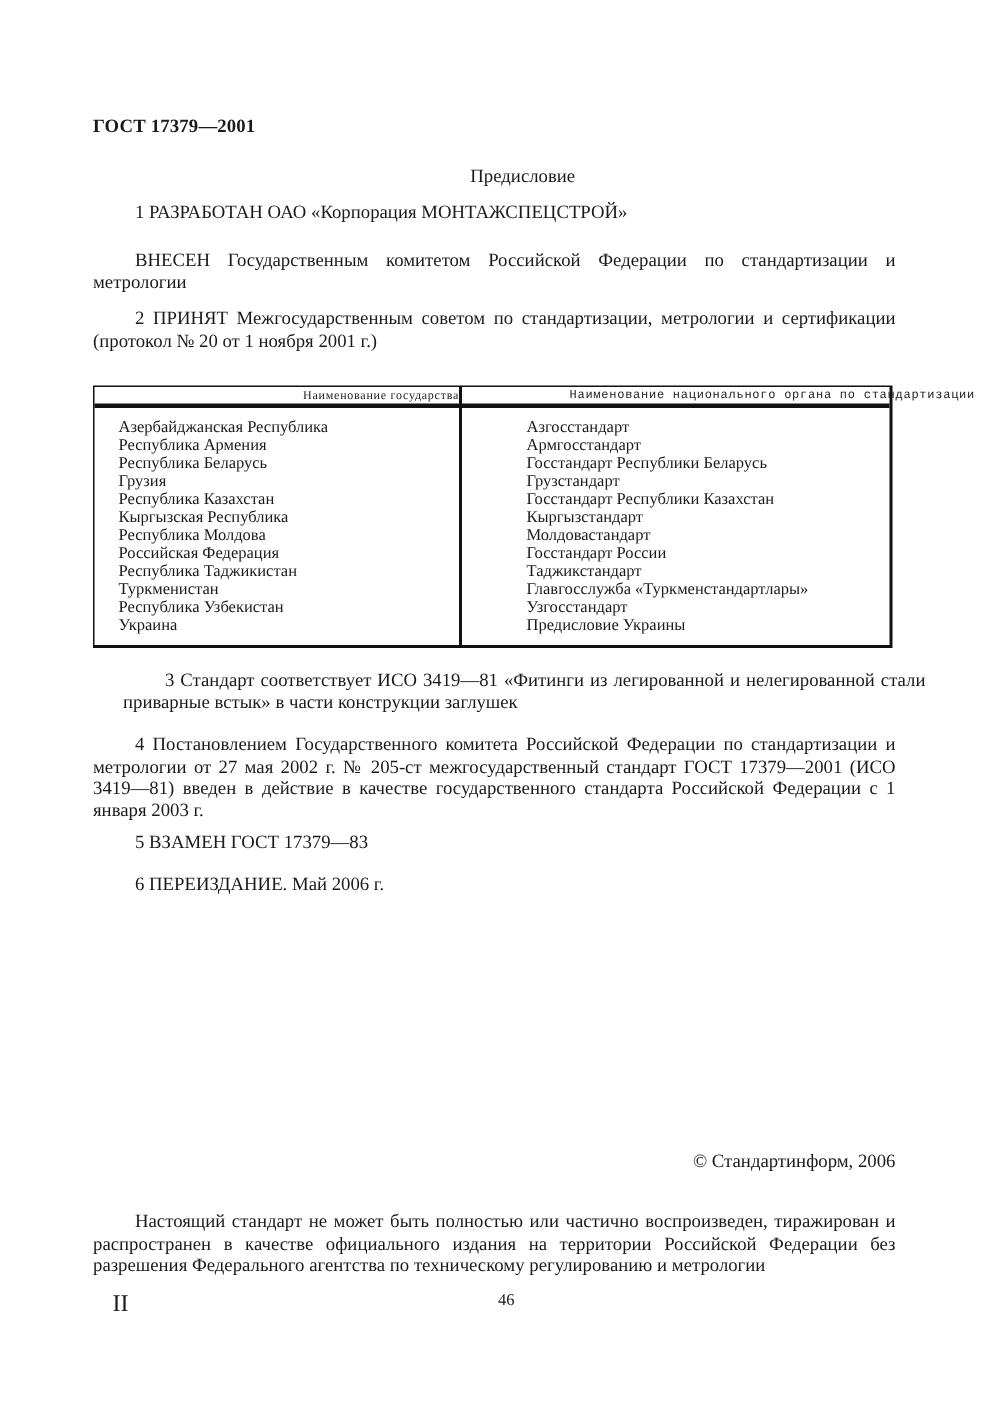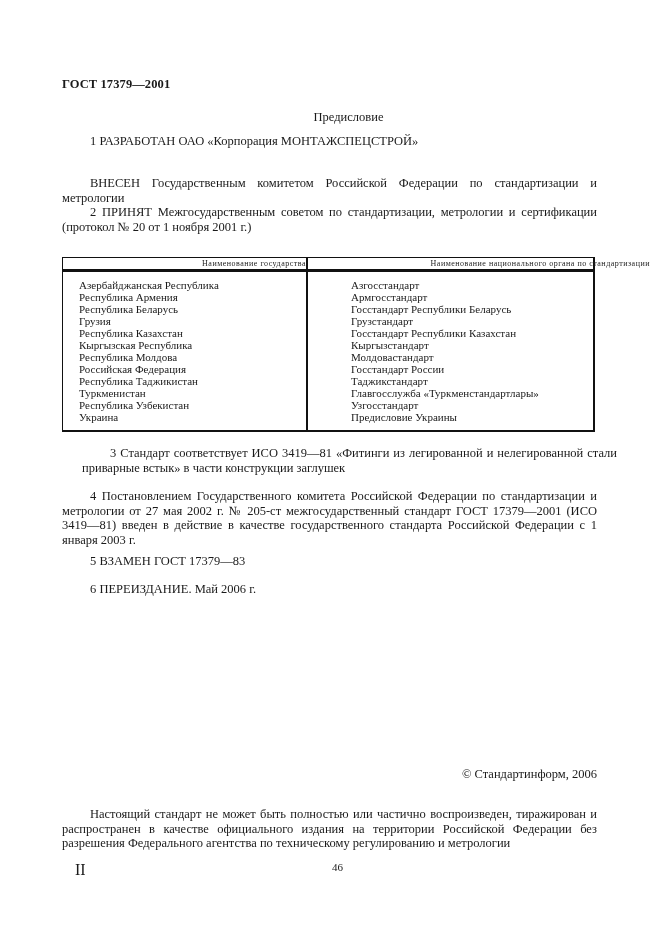--- a/index.html
+++ b/index.html
@@ -45,7 +45,7 @@
 
 <div class="abs para single" style="top:134px;"><span class="indent"></span><span>1 РАЗРАБОТАН ОАО «Корпорация МОНТАЖСПЕЦСТРОЙ»</span></div>
 
-<div class="abs para" style="top:176px;"><span class="indent"></span><span>ВНЕСЕН Государственным комитетом Российской Федерации по стандартизации и метрологии</span></div>
+<div class="abs para" style="top:166px;"><span class="indent"></span><span>ВНЕСЕН Государственным комитетом Российской Федерации по стандартизации и метрологии</span></div>
 
 <div class="abs para" style="top:205px;"><span class="indent"></span><span>2 ПРИНЯТ Межгосударственным советом по стандартизации, метрологии и сертификации (протокол № 20 от 1 ноября 2001 г.)</span></div>
 

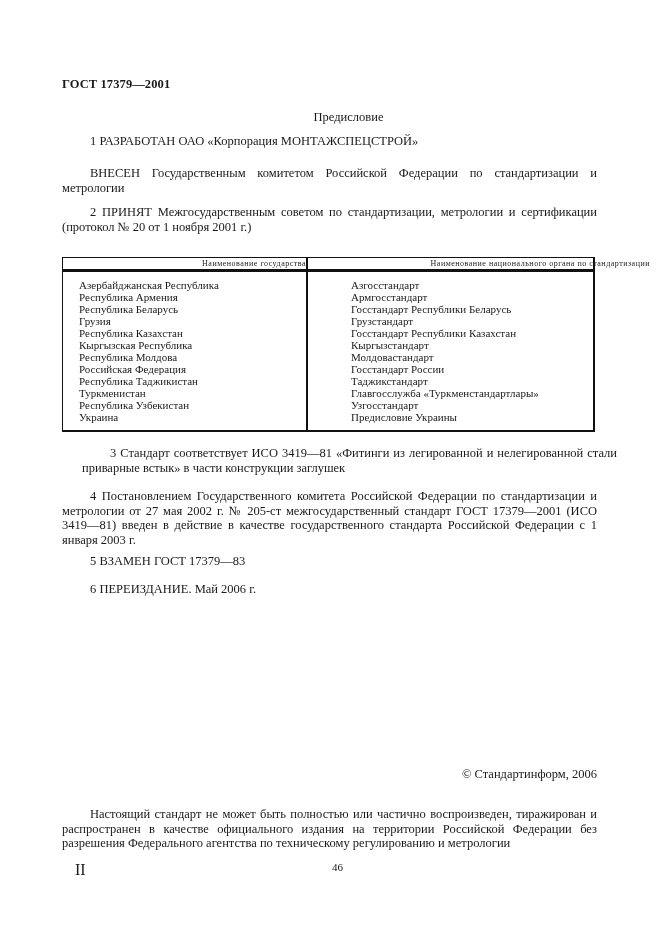--- a/index.html
+++ b/index.html
@@ -27,7 +27,7 @@
   .tbl .vdiv { position: absolute; top: 0; bottom: 0; left: 243px; width: 2px; background: #111; }
   .tbl .hcell { position: absolute; top: 1px; height: 10px; font-size: 8px; letter-spacing: 0.5px; text-align: right; line-height: 10px; color: #222; }
   .tbl .hcell.c1 { left: 0; width: 243px; }
-  .tbl .hcell.c2 { left: 245px; width: 342px; }
+  .tbl .hcell.c2 { left: 245px; width: 342px; font-family: Liberation Mono, monospace; }
   .tbl .col { position: absolute; top: 21px; font-size: 11px; line-height: 12px; }
   .tbl .col.c1 { left: 16px; }
   .tbl .col.c2 { left: 288px; }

━━━━

From the listing above, copy every line that includes the word "ВНЕСЕН".

Answer section -
-<div class="abs para" style="top:176px;"><span class="indent"></span><span>ВНЕСЕН Государственным комитетом Российской Федерации по стандартизации и метрологии</span></div>
+<div class="abs para" style="top:166px;"><span class="indent"></span><span>ВНЕСЕН Государственным комитетом Российской Федерации по стандартизации и метрологии</span></div>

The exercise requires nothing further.